From: Jason Xing <kernelxing@tencent.com>

Support allocating and building skbs in batch.

There are three steps for one batched allocation:
1. Reserve the skb and count the skb->truesize. It provides a way
   that for later patch to speed up small data transmission by
   diminishing the impact of kmalloc_reserve().
2. Add the total of truesize to sk_wmem_alloc at one time. The load and
   store of sk_wmem_alloc is time-consuming, so this batch process makes
   it gain the performance improvement.
3. Copy data and then finish initialization of each skb.

This patch uses kmem_cache_alloc_bulk() to complete the batch allocation
which relies on the global common cache 'net_hotdata.skbuff_cache'. Use
a xsk standalone skb cache (namely, xs->skb_cache) to store allocated
skbs instead of resorting to napi_alloc_cache that was designed for
softirq condition.

After allocating memory for each of skbs, in a 'for' loop, the patch
borrows part of __alloc_skb() to initialize skb and then calls
xsk_build_skb() to complete the rest of initialization process, like
copying data and stuff.
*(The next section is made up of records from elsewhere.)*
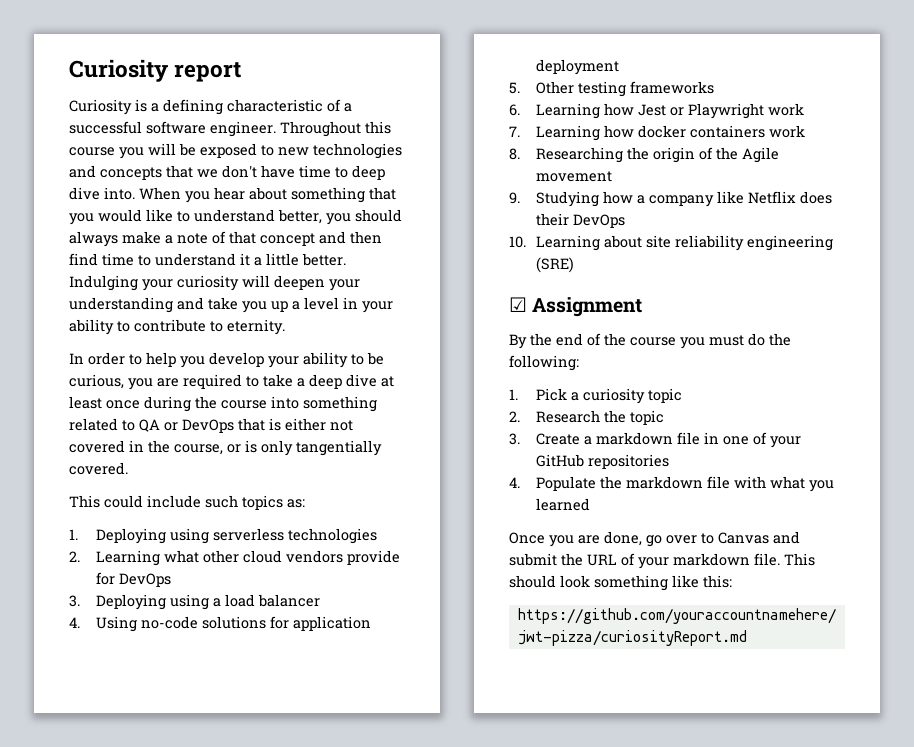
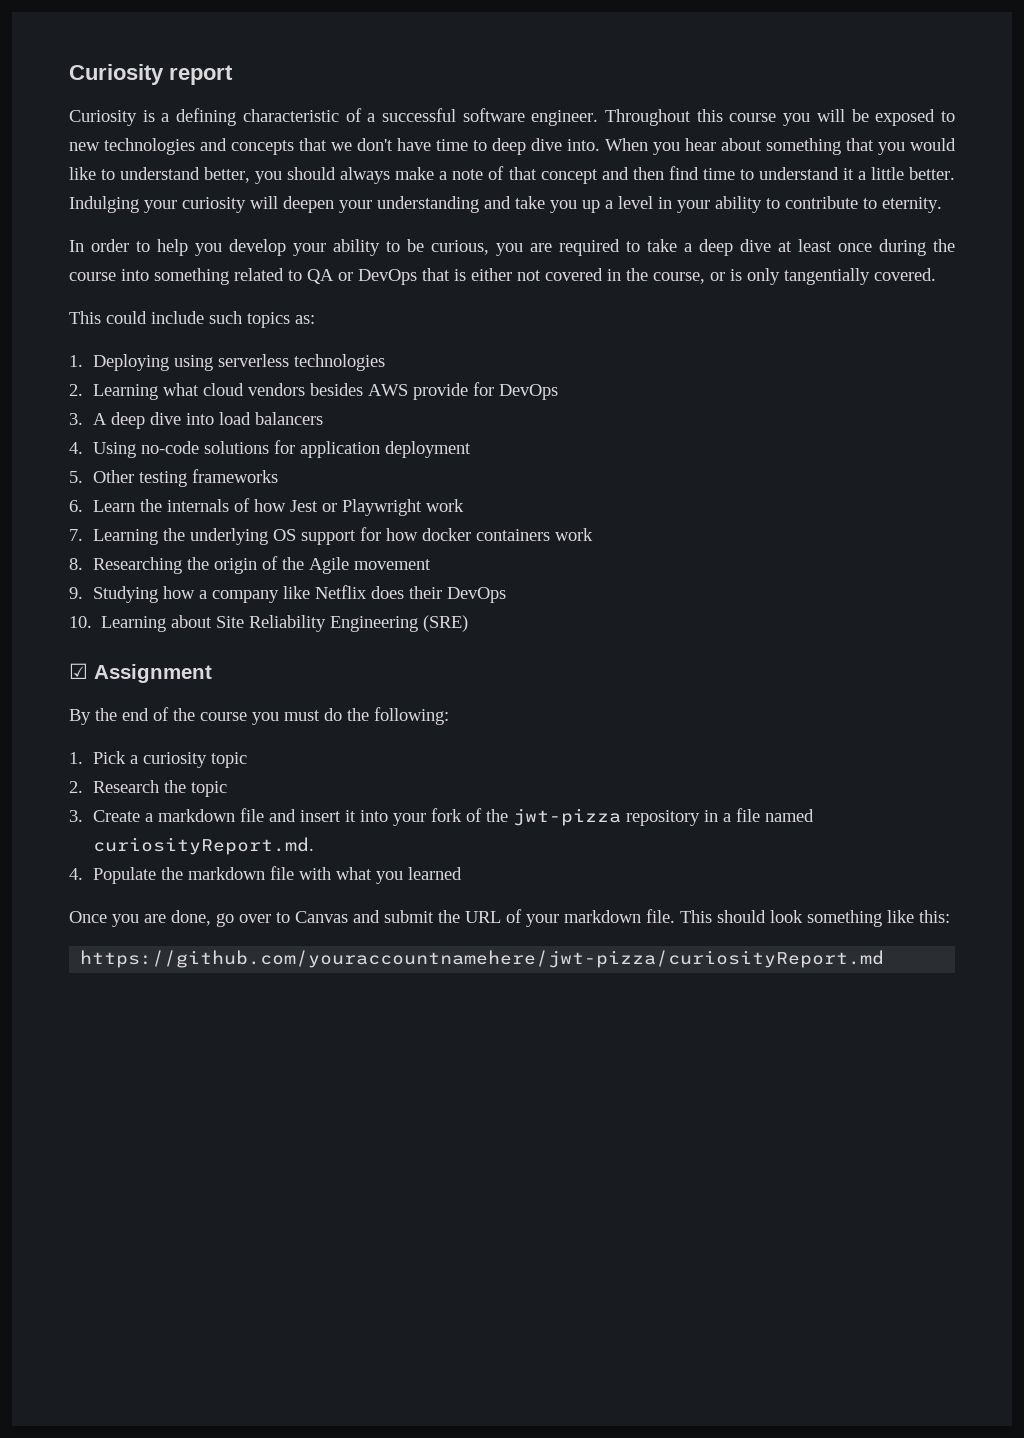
- 2. Learning what other cloud vendors provide for DevOps
+ 2. Learning what cloud vendors besides AWS provide for DevOps
- 3. Deploying using a load balancer
+ 3. A deep dive into load balancers
- 6. Learning how Jest or Playwright work
+ 6. Learn the internals of how Jest or Playwright work
- 7. Learning how docker containers work
+ 7. Learning the underlying OS support for how docker containers work
- 10. Learning about site reliability engineering (SRE)
+ 10. Learning about Site Reliability Engineering (SRE)
- 3. Create a markdown file in one of your GitHub repositories
+ 3. Create a markdown file and insert it into your fork of the jwt-pizza repository in a file named curiosityReport.md.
To achieve a better result, the allocation
function only uses the function we need to keep it super clean, like
skb_set_owner_w() that is simplified into two lines of codes.

Add batch.send_queue and use the skb->list to make skbs into one chain
so that they can be easily sent which is shown in the subsequent patches.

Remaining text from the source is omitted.